Every time you speak, your neck and facial muscles move in a specific way. Many people with speech impediments are still able to move their muscles, despite not being able to talk smoothly. Now, researchers are looking at a new way to use technology to reverse engineer these muscle movements and translate them into a synthetic audible voice.
The approach developed by UC Berkeley researchers uses electrodes placed on the face and throat. Broadly speaking, the method is called electromyography (or EMG) — where electrode sensors collect information about muscle activity. An algorithm then builds a model of the muscle data and generates synthetic speech. It’s a sort of electronic lip reading, except than it doesn’t use the actual lip movements for tracking facial movements.
“Digitally voicing silent speech has a wide array of potential applications,” the team’s paper reads. “For example, it could be used to create a device analogous to a Bluetooth headset that allows people to carry on phone conversations without disrupting those around them. Such a device could also be useful in settings where the environment is too loud to capture audible speech or where maintaining silence is important.”
It’s not the first time something like this has been developed. Silent speech interfaces have been around for a few years, but there’s still plenty of room for improvement when it comes to the performance of these devices. This is where the new approach comes in with an innovation: the AI algorithm transfers audio outputs “from vocalized recordings to silent recordings of the same utterances.” In other words, this is the first model that trains the algorithm with EMG data collected during silent speech, not ‘real’ speech. This approach offers better performance, the researchers note in the study.
“Our method greatly improves intelligibility of audio generated from silent EMG compared to a baseline that only trains with vocalized data,” the researchers add.

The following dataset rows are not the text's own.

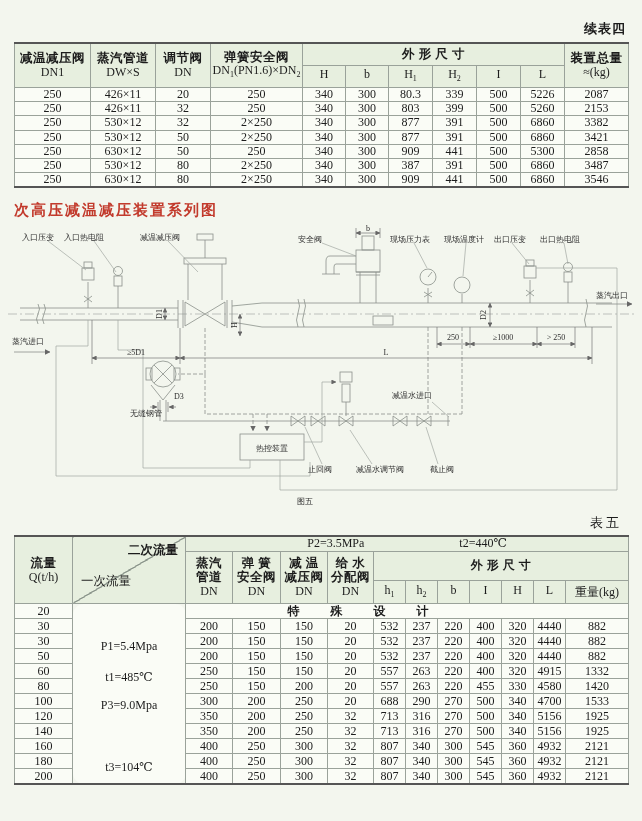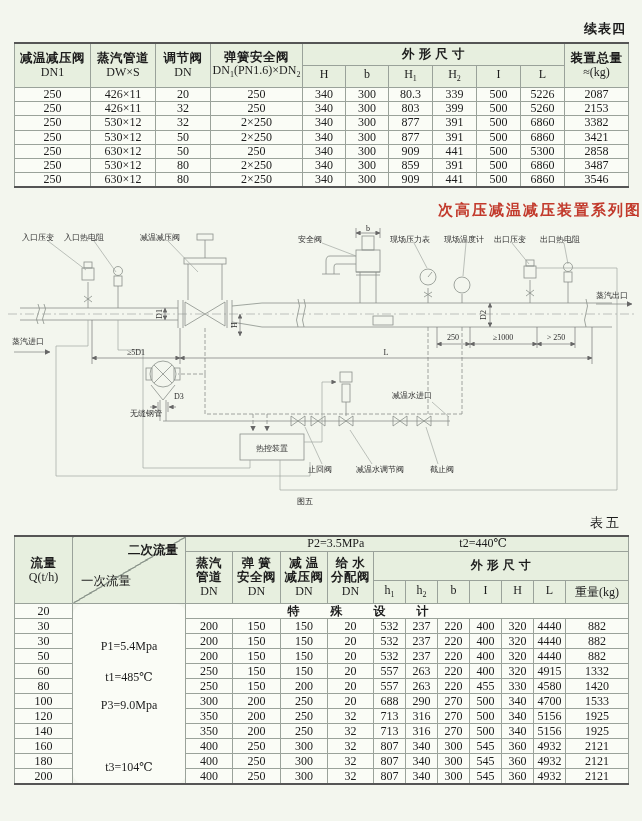--- a/index.html
+++ b/index.html
@@ -165,7 +165,7 @@
         <td>2×250</td>
         <td>340</td>
         <td>300</td>
-        <td>859</td>
+        <td>387</td>
         <td>391</td>
         <td>500</td>
         <td>6860</td>

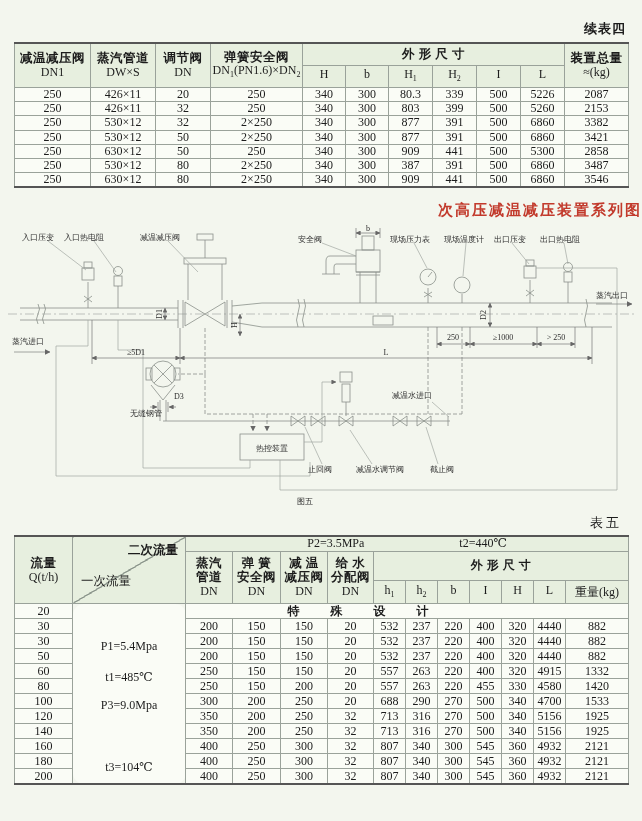--- a/index.html
+++ b/index.html
@@ -18,7 +18,7 @@
   .en{font-size:12px;}
   sub{font-size:8px;}
   .t1 thead th{height:21px;}
-  .heading{margin:13px 0 4px 14px;color:#c23a2c;font-size:15px;letter-spacing:2px;font-weight:bold;text-align:right;}
+  .heading{margin:13px 0 4px 14px;color:#c23a2c;font-size:15px;letter-spacing:2px;font-weight:bold;}
   .diagram-wrap{position:relative;width:642px;height:288px;}
   .tbl5-label{text-align:right;margin:2px 20px 3px 0;font-size:13px;letter-spacing:3px;}
   .t2 td,.t2 th{font-size:12px;}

According to the measured data, the word interpretations produced this way were more accurate than existing technology. In one experiment, transcription word error dropped from 64% to 4%, while in another experiment (which used a different vocabulary), it dropped from 88% to 68%.
The paper has been published in the journal arXiv and has not yet been peer reviewed at the time of this writing. However, the paper has received an award at the Empirical Methods in Natural Language Processing (EMNLP) event held online last week, in recognition of its results.
To support more research in this field, researchers have open-sourced a dataset of nearly 20 hours of facial EMG data.